◆ Your objective ◆
From the first line to the last, reproduce the records below exactly, omitting any picture.

[Items from a data source]
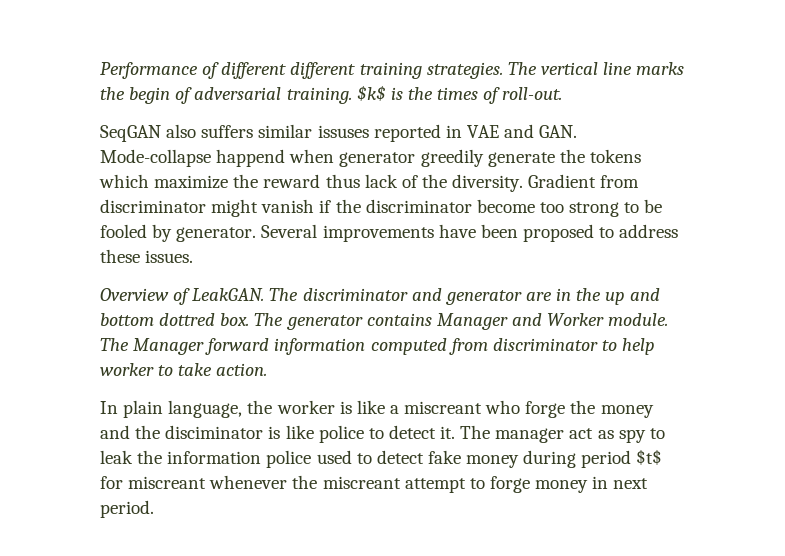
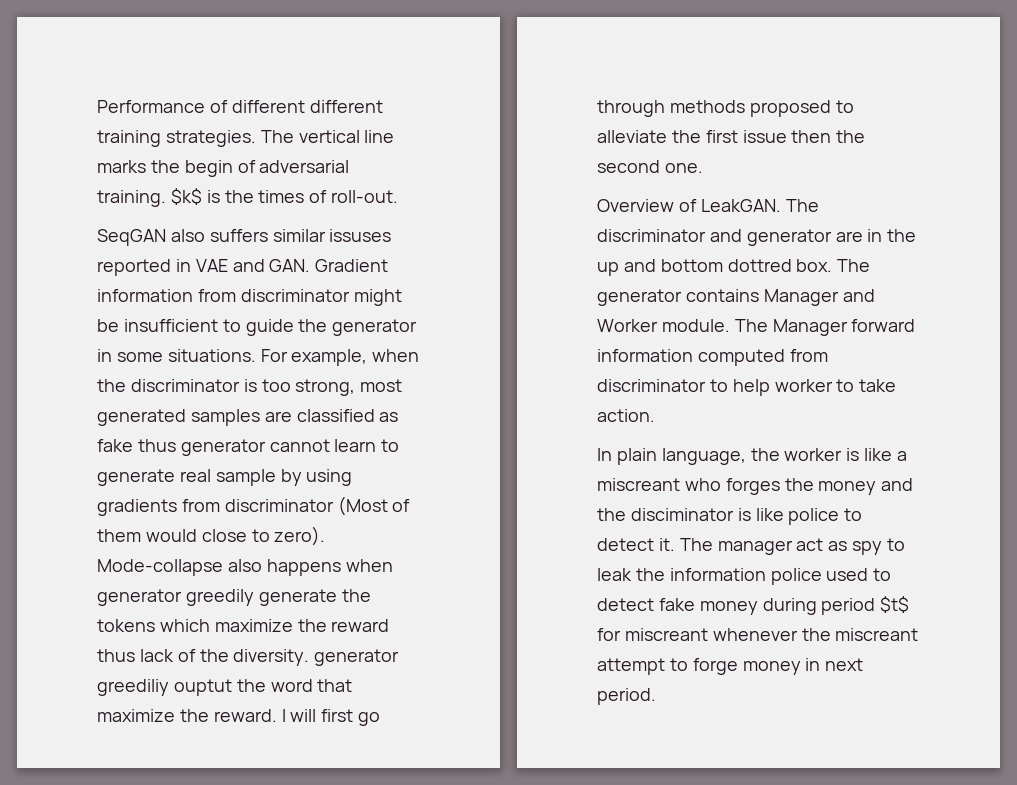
[100,149,286,167] Mode-collapse happend -> [315,259,389,272] [97,289,402,306] [97,319,418,336] [97,349,420,366] [97,379,403,396] [97,409,399,426] [97,439,400,456] [97,469,353,486] [97,496,411,516] [97,526,326,546] [97,559,341,576] Gradient information from discriminator might be insufficient to guide the generator in some situations. For example, when the discriminator is too strong, most generated samples are classified as fake thus generator cannot learn to generate real sample by using gradients from discriminator (Most of them would close to zero). Mode-collapse also happens
[528,174,640,188] [100,199,663,217] [100,224,679,242] [100,249,194,263] Gradient from discriminator might vanish if the discriminator become too strong to be fooled by generator. Several improvements have been proposed to address these issues. -> [314,649,400,666] [97,679,353,696] [97,709,381,726] [597,100,854,117] [597,130,866,143] [597,160,703,173] generator greediliy ouptut the word that maximize the reward. I will first go through methods proposed to alleviate the first issue then the second one.
[525,401,566,418] forge -> [725,478,780,495] forges

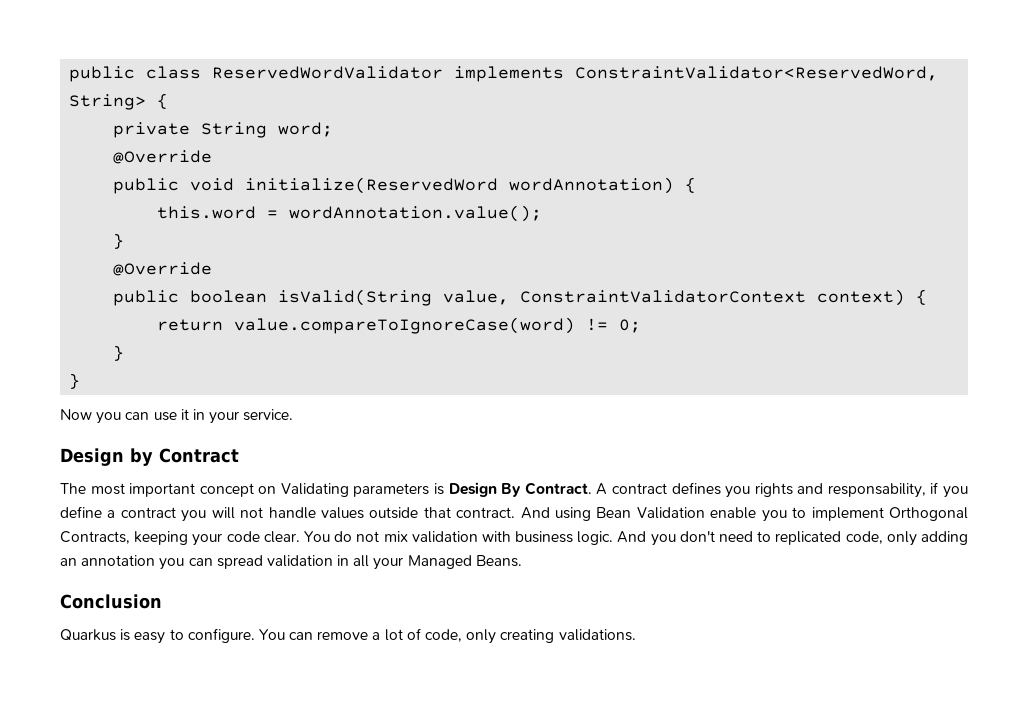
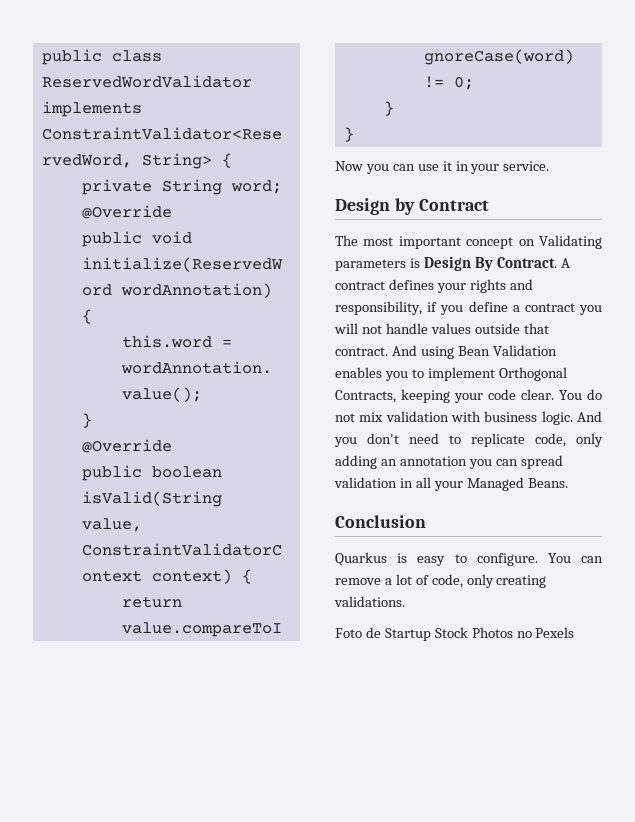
[725,486,751,498] you -> [436,283,466,293] your
[827,483,926,498] responsability, -> [335,301,422,315] responsibility,
[710,507,757,519] enable -> [335,367,382,378] enables
[775,531,842,545] replicated -> [471,433,525,447] replicate
(636, 635) none -> [335,627,575,641] // Foto de Startup Stock Photos no Pexels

◆ Exercise solution ◆
[100,149,286,167] Mode-collapse happend -> [315,259,389,272] [97,289,402,306] [97,319,418,336] [97,349,420,366] [97,379,403,396] [97,409,399,426] [97,439,400,456] [97,469,353,486] [97,496,411,516] [97,526,326,546] [97,559,341,576] Gradient information from discriminator might be insufficient to guide the generator in some situations. For example, when the discriminator is too strong, most generated samples are classified as fake thus generator cannot learn to generate real sample by using gradients from discriminator (Most of them would close to zero). Mode-collapse also happens
[528,174,640,188] [100,199,663,217] [100,224,679,242] [100,249,194,263] Gradient from discriminator might vanish if the discriminator become too strong to be fooled by generator. Several improvements have been proposed to address these issues. -> [314,649,400,666] [97,679,353,696] [97,709,381,726] [597,100,854,117] [597,130,866,143] [597,160,703,173] generator greediliy ouptut the word that maximize the reward. I will first go through methods proposed to alleviate the first issue then the second one.
[525,401,566,418] forge -> [725,478,780,495] forges

[725,486,751,498] you -> [436,283,466,293] your
[827,483,926,498] responsability, -> [335,301,422,315] responsibility,
[710,507,757,519] enable -> [335,367,382,378] enables
[775,531,842,545] replicated -> [471,433,525,447] replicate
(636, 635) none -> [335,627,575,641] // Foto de Startup Stock Photos no Pexels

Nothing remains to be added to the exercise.